1200px-MaurizioDeGiovanniMaurizio de Giovanni
Giallo (Noir sentimentale)
Einaudi Torino
2023
Pag. 281 euro 18,50
Valerio Calzolaio

Sempre Napoli e, ogni tanto, ancora Buenos Aires, significativamente.
Dicembre 1939. L’abitudinario commissario Luigi Alfredo Ricciardi di Malomonte
occhi verdi, basette grigie, rughe incipienti, sa che ormai il nuovo edificio della
questura è quasi completato, presto dovranno trasferire gli uffici. Ripensa ai
luoghi cari e agli effetti intensi come la figlia Marta (quasi cinque anni, nata
mentre la mamma moriva nel parto), alla carissima affiatatissima moglie morta
e ai pochi veri amici, a una canzone commovente e pure alla 40enne Livia (che
sempre lo ha amato, affiatata ma non ricambiata). Dall’altra parte del mondo,
lei ora si chiama Laura Lobianco, le stesse iniziali rispetto a quelle
dell’esistenza di cui ha nostalgia; fa soddisfacente sesso con il ricco magnifico
innamorato 32enne Facundo Rubia; canta ammaliando nei caffè; studia un
pezzo struggente e continua a pensare di tornare in patria, nonostante tutti i
pericoli. Il 60enne brigadiere Maione, un metro e novanta per centotrenta chili,
avvisa Ricciardi che è stato ritrovato un cadavere in via del Grande Archivio.

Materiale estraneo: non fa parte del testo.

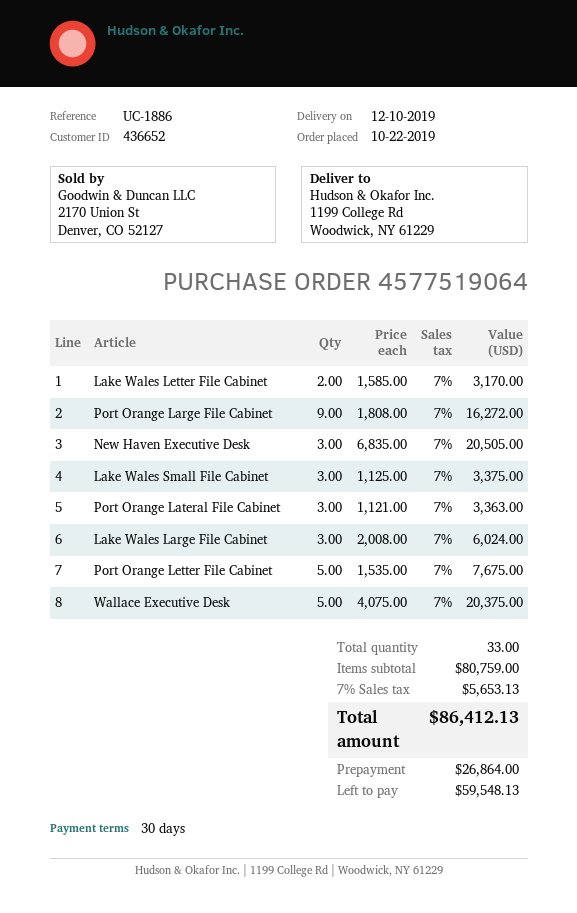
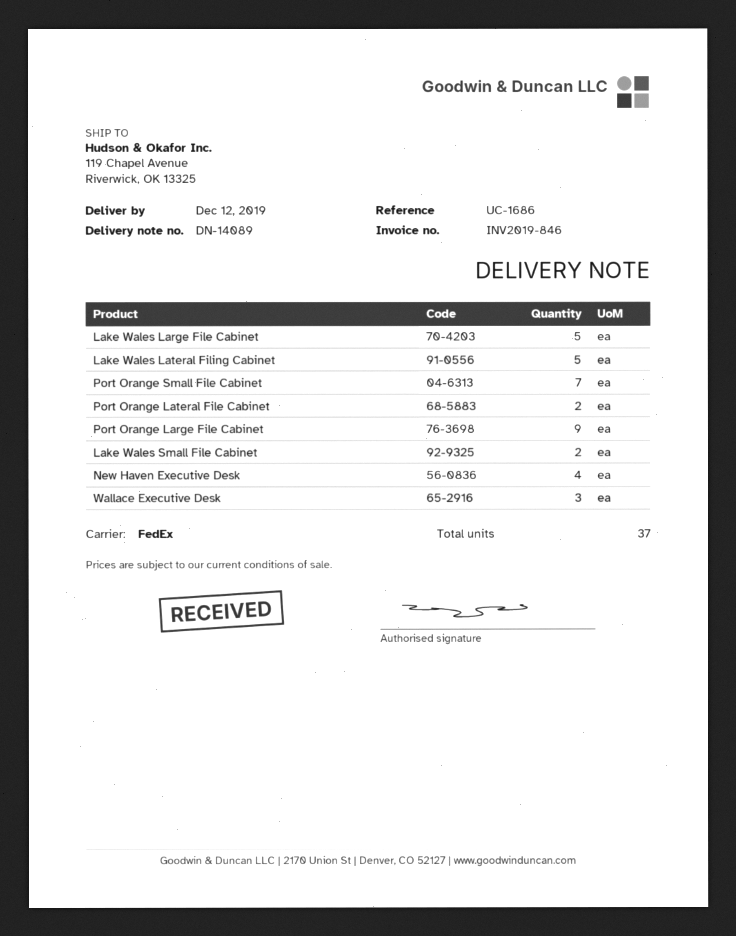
delivery date: 2019-12-10 -> 2019-12-12
reference: UC-1886 -> UC-1686
ship to: 1199 College Rd, Woodwick, NY 61229 -> 119 Chapel Avenue, Riverwick, OK 13325
Lake Wales Letter File Cabinet: 2 -> none
New Haven Executive Desk: 3 -> 4
Lake Wales Small File Cabinet: 3 -> 2
Port Orange Lateral File Cabinet: 3 -> 2
Lake Wales Large File Cabinet: 3 -> 5
Port Orange Letter File Cabinet: 5 -> none
Wallace Executive Desk: 5 -> 3
Lake Wales Lateral Filing Cabinet: none -> 5
Port Orange Small File Cabinet: none -> 7
total quantity: 33 -> 37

All’interno dell’abitazione vivevano insieme la 61enne madre invalida Angelina
Prudenzi e la bella figlia 32enne Erminia Cascetta, appena uccisa con un
oggetto contundente, incinta. Sulla scena del crimine Ricciardi si concentra per
abbandonarsi alla dannazione del Fatto (un’eredità genetica, chissà se
trasmessa a Marta), che gli fa sentire l’ultima frase pronunciata dai morti sul
luogo della dipartita, l’ultimo barlume di una vita spenta: questa volta “Egoista,
egoista, lasciami vivere”. La porta era socchiusa e, nella reticenza e con molti
dubbi, emergono via via alcuni possibili colpevoli: portinaie e apparenti amiche,
un anziano ricco avvocato amante e il nuovo aitante fascista amato. Intorno c’è
una grande confusione prebellica e tutti hanno pure altri pesanti pensieri per la
testa. Non basterà risolvere il caso per trovare un Natale di pace.

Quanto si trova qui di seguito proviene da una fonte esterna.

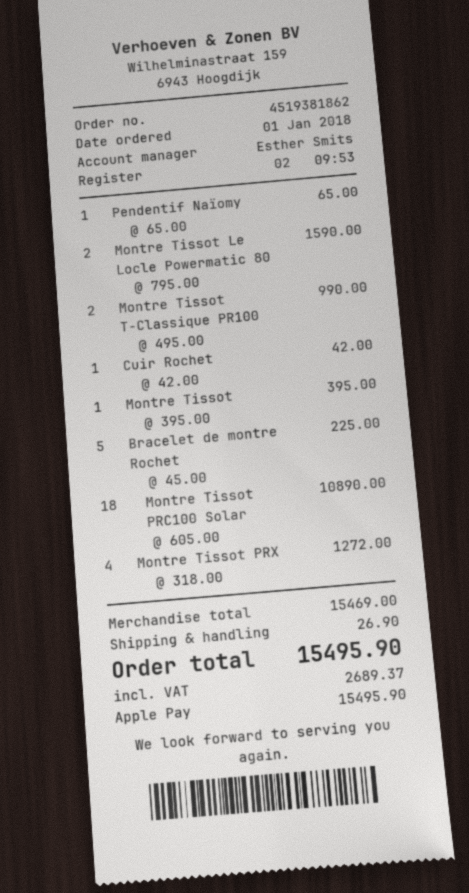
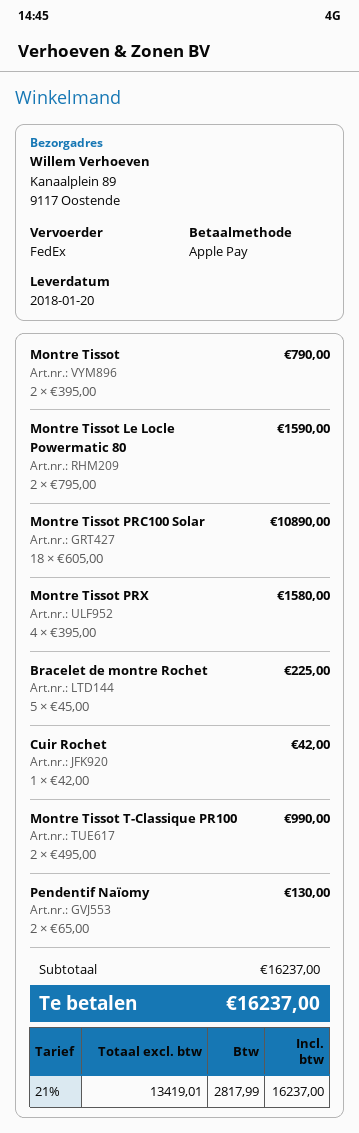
Pendentif Naïomy: 1 x 65.00 = 65.00 -> 2 x 65.00 = 130.00
Montre Tissot: 1 x 395.00 = 395.00 -> 2 x 395.00 = 790.00
Montre Tissot PRX: 4 x 318.00 = 1272.00 -> 4 x 395.00 = 1580.00
subtotal: 15469.00 -> 16237.00
shipping: 26.90 -> none
tax: 2689.37 -> 2817.99
total: 15495.90 -> 16237.00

Il grande scrittore italiano Maurizio de Giovanni (Napoli, 1958) aveva chiuso
oltre quattro anni fa la sua prima e più amata serie con il dodicesimo romanzo.
Dopo gli esordi con le quattro stagioni del 1931, il seguito delle feste del 1932,
le svolte matrimoniale del maggio 1933 e genitoriale dell’estate 1934, aveva
dovuto abbandonare alla sua sorte l’amatissimo “diverso” commissario. Lo
abbiamo poi ritrovato ad aprile 1939 (tredicesima avventura) e ora alla fine
dello stesso anno (quattordicesima), romanzi di grande qualità. La trama
rimane quella di un ingegnoso delitto che Ricciardi deve risolvere. Tutto intorno
prendono spazio e tempo (come nelle serie tv) le vicende parallele noir e
sentimentali dei tanti coprotagonisti, questa volta imperniate sulla solitudine,
privata e sociale: chi uccide, che probabilmente decide di agire per non restare
solo; la splendida e raffinata Livia-Laura, che sopravvive troppo sola in
Argentina e sente il richiamo dei legami precedenti in Italia; il buon Maione,
che deve gestire da solo il recupero di un figlio sulla cattiva strada; l’attempato
amico medico delle autopsie Bruno Modo, che milita nell’antifascismo e sente il
fiato sul collo della delazione e delle repressione (l’isola carcere o confino di
Ventotene sullo sfondo); la contessa Bianca Borgati di Zisa che contribuisce
alla crescita di Marta (amando il padre) finalmente incerta fra il consolidarsi
sola o accettare la corte di un nuovo gentile intenso spasimante; la mitica
brutta governante Nelide che capisce di dover accompagnare comunque il
barone pur se il bell’ambulante fruttivendolo Tanino ‘o Sarracino potrebbe aver
sfiorato la sua dura solitaria scorza; addirittura l’isolato questore Angelo
Ganzo, che ha la moglie ebrea ormai in pericolo (dopo le leggi razziali del
1938) e cambia atteggiamento verso la famiglia ebrea dell’Enrica di Ricciardi
(solitario per definizione). La narrazione è, come sempre, in terza varia (con
incursioni in prima su chi uccide e sul potente sincero avvocato). Lo stesso
titolo si riferisce alla canzone Soledad (1934, testo di Le Pera, musica di
Gardel), l’eterna solitudine che resta in chi vede lasciarsi per sempre. Altro che
letteratura minore di genere! Altre belle musiche, d’orchestra e jazz.
Champagne al bordello.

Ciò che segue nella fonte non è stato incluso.